The Industrial Revolution for Kids by Cheryl Mullenbach

The Industrial Revolution for Kids by Cheryl Mullenbach

Author:Cheryl Mullenbach [Mullenbach, Cheryl]
Language: eng
Format: epub
Publisher: Chicago Review Press
Published: 2014-06-26T04:00:00+00:00


In New York, business owners weren’t supposed to hire children between the ages of 8 and 12 while school was in session—October to June. And they couldn’t hire 12- to 14-year-olds without a certificate saying the child had attended school for the required amount of time.

The schools employed attendance officers to enforce the laws. Parents were fined $5 for the first offense. A second offense resulted in a $50 fine or 30 days in jail. Children who constantly avoided school were put in a special truant school.

Not everyone liked the idea of requiring children to attend school. Some business owners didn’t like the school laws. Kids were a source of cheap labor—at least for a few weeks each year. Some parents wanted the money the working children brought into the household more than they wanted an educated child. Other people were concerned that making all those kids attend schools would put a burden on the teachers and the school budgets. Mandatory education was a controversial topic during the Industrial Revolution.

The Hearn family, owners of James A. Hearn & Co.—one of the largest department stores in New York City in the late 1800s—valued education for their young workers. The company was known as one of the more progressive businesses in the city. In the early 1900s it was one of the first stores to use motorized vehicles to make home deliveries.

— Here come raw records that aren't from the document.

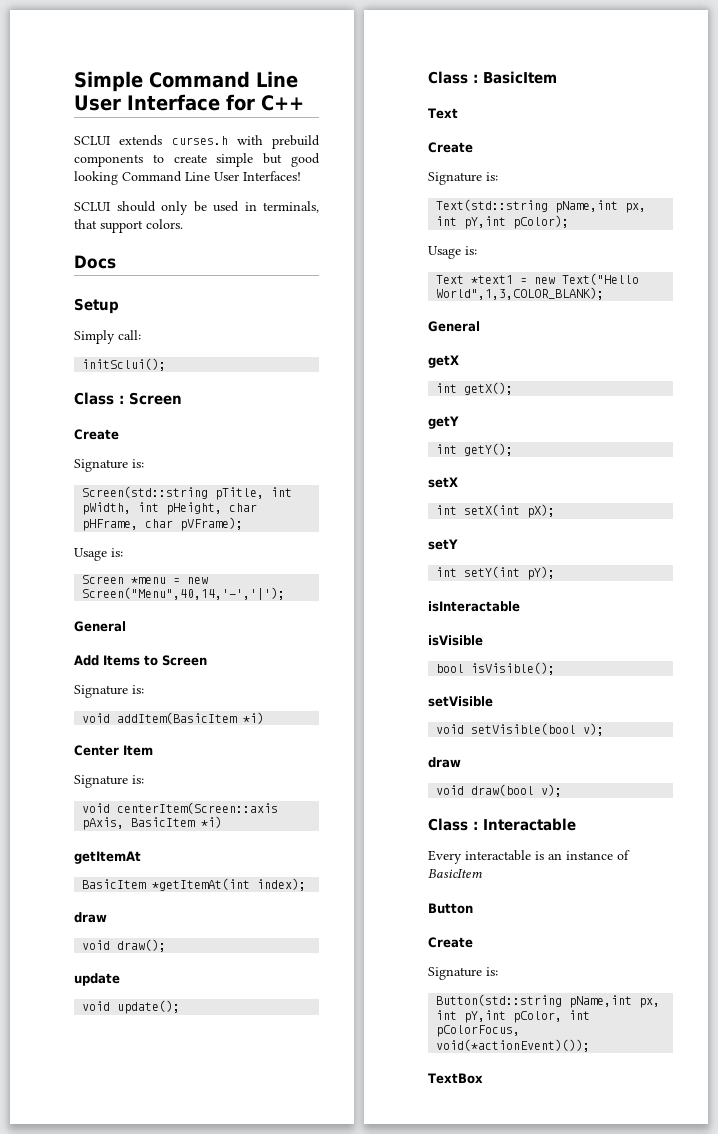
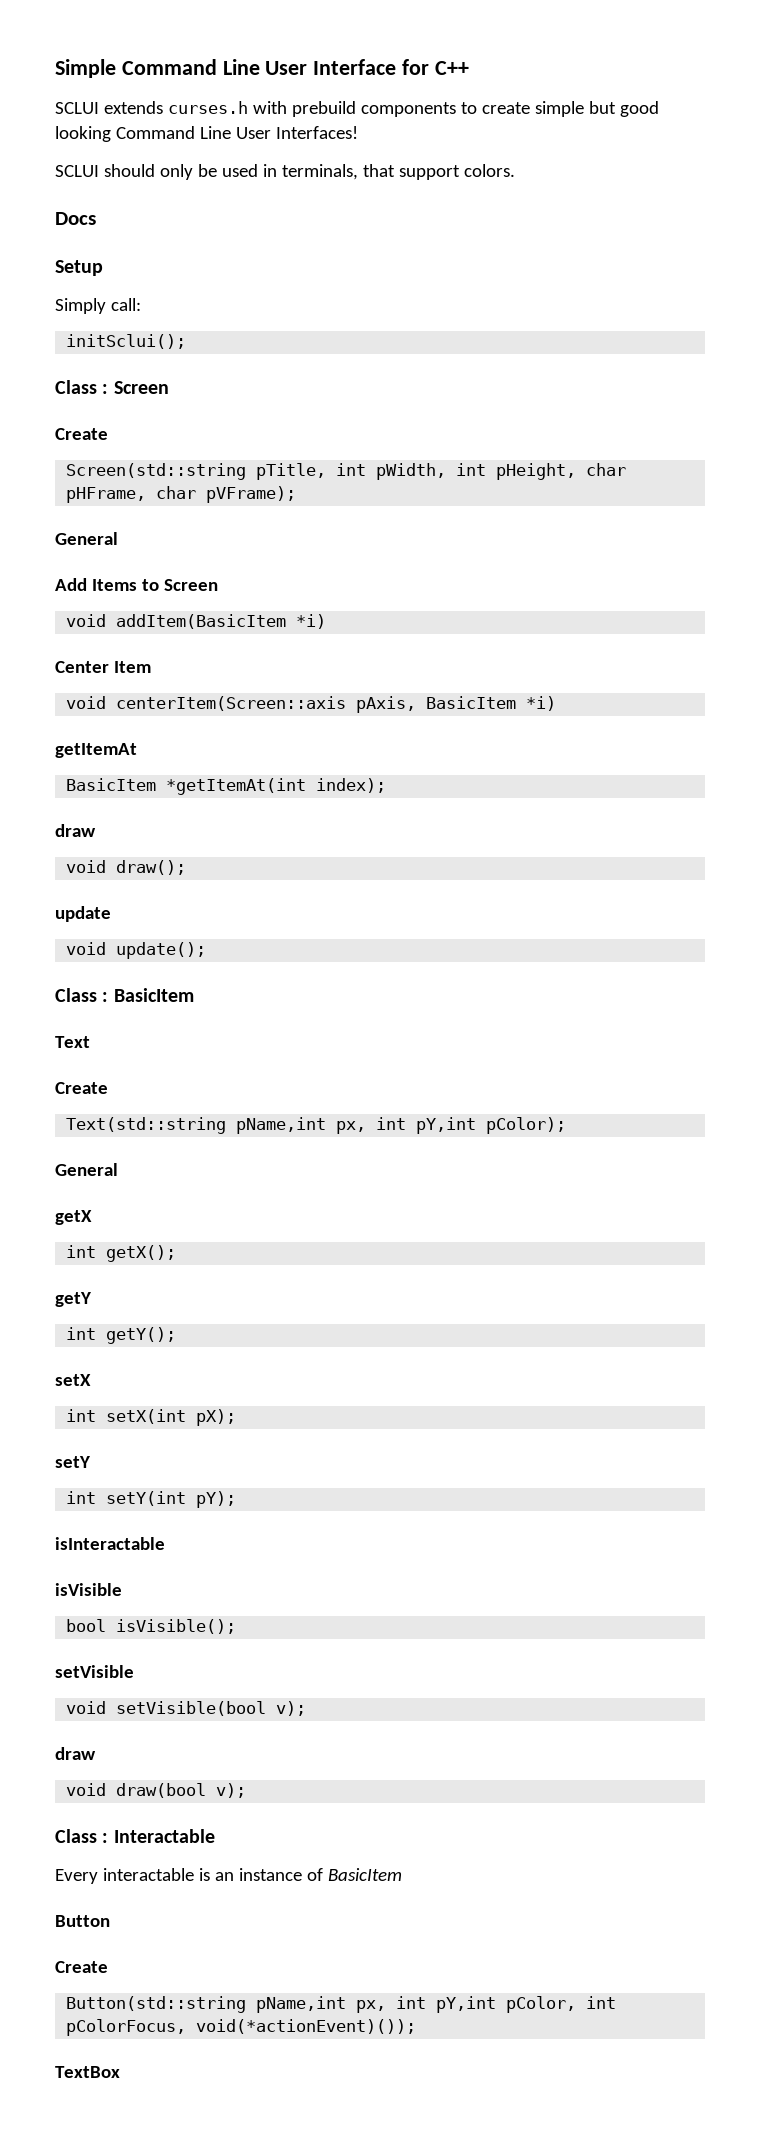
[74,459,144,472] // Signature is: -> (108, 434) none
[74,548,123,561] [82,575,209,584] [82,587,286,600] // Usage is: // Screen *menu = new Screen("Menu",40,14,'-','|'); -> (297, 494) none
[74,685,144,698] // Signature is: -> (218, 585) none
[74,775,144,788] // Signature is: -> (151, 667) none
[428,172,498,185] // Signature is: -> (108, 1088) none
[428,246,477,259] [436,273,640,285] [436,287,605,300] // Usage is: // Text *text1 = new Text("Hello World",1,3,COLOR_BLANK); -> (567, 1125) none
[428,967,498,980] // Signature is: -> (108, 1967) none

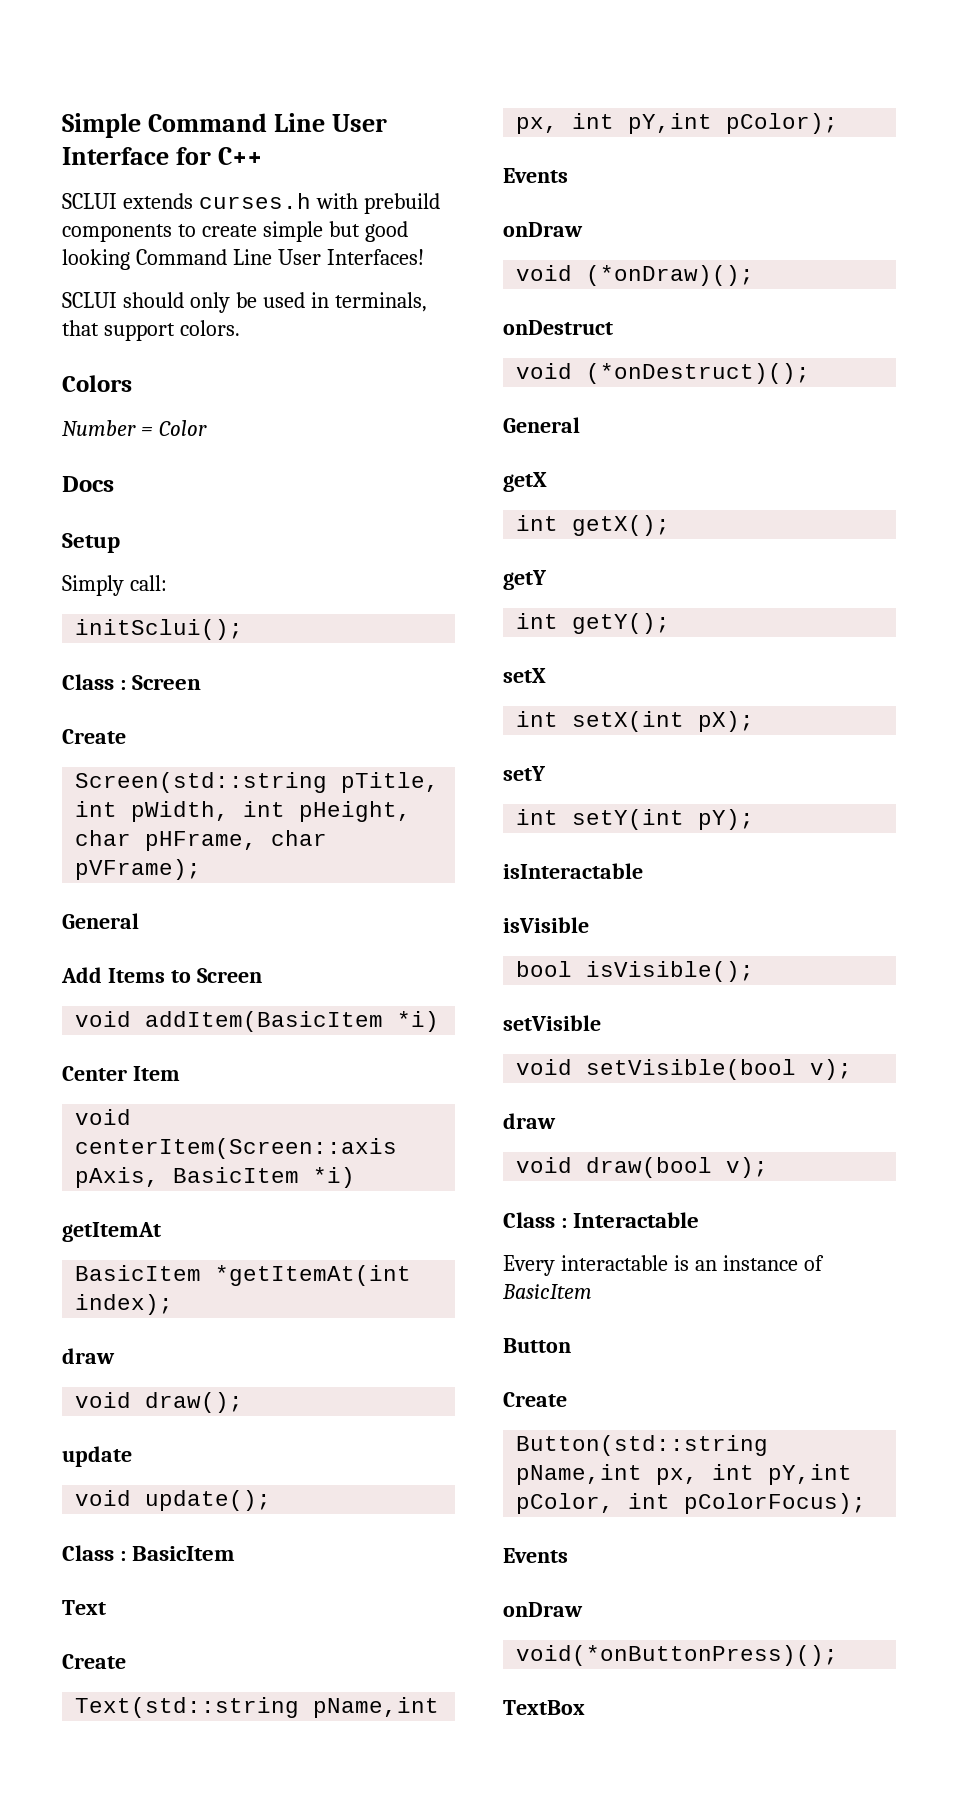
(515, 170) none -> [62,375,132,392] [62,420,207,436] // Colors // Number = Color
(567, 1125) none -> [503,168,568,183] [503,222,583,237] [516,265,755,286] [503,320,613,335] [516,363,811,384] // Events // onDraw // void (*onDraw)(); // onDestruct // void (*onDestruct)();
[66,2019,417,2036] pColorFocus, void(*actionEvent)()); -> [684,1493,867,1514] [503,1548,568,1563] [503,1602,583,1617] [516,1645,839,1666] pColorFocus); // Events // onDraw // void(*onButtonPress)();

With its fleet of 40 “machines,” drivers made deliveries throughout the city from 8 AM to 7 PM. The Hearns were very modern and forward thinking in many respects.

The department store was known not only for its delivery service. Like many stores, the company employed children, who worked from morning until closing—as late as 10 PM some days. That left very little time for school.

The Hearn family decided to do something about that. One of the upper floors of the store was converted into a school. There were so many children working at the store that they went to school in shifts. When one group finished their lessons, another made their way to the top floor schoolrooms. They learned reading, writing, arithmetic, spelling, history, and deportment (manners).

Some of the children were eager to attend the store school because they liked to learn. But they had another reason for looking forward to the school lessons. They earned job promotions and raises based on their performance in the department store school!

Giving Kids a Break

AS THE years of the Industrial Revolution evolved, some adults realized that kids should spend their days in schools, not in stuffy factories and dangerous mines. They understood that kids should play in grassy parks, not in streets littered with garbage. They explored different ways to help parentless kids. And by the early 1900s they passed laws to protect kids. Not every child could live like the privileged Gladys Vanderbilt, but fewer would live like Barney Dougherty, the boy miner, or Mary Baker, the girl who lost her hair in a corset factory.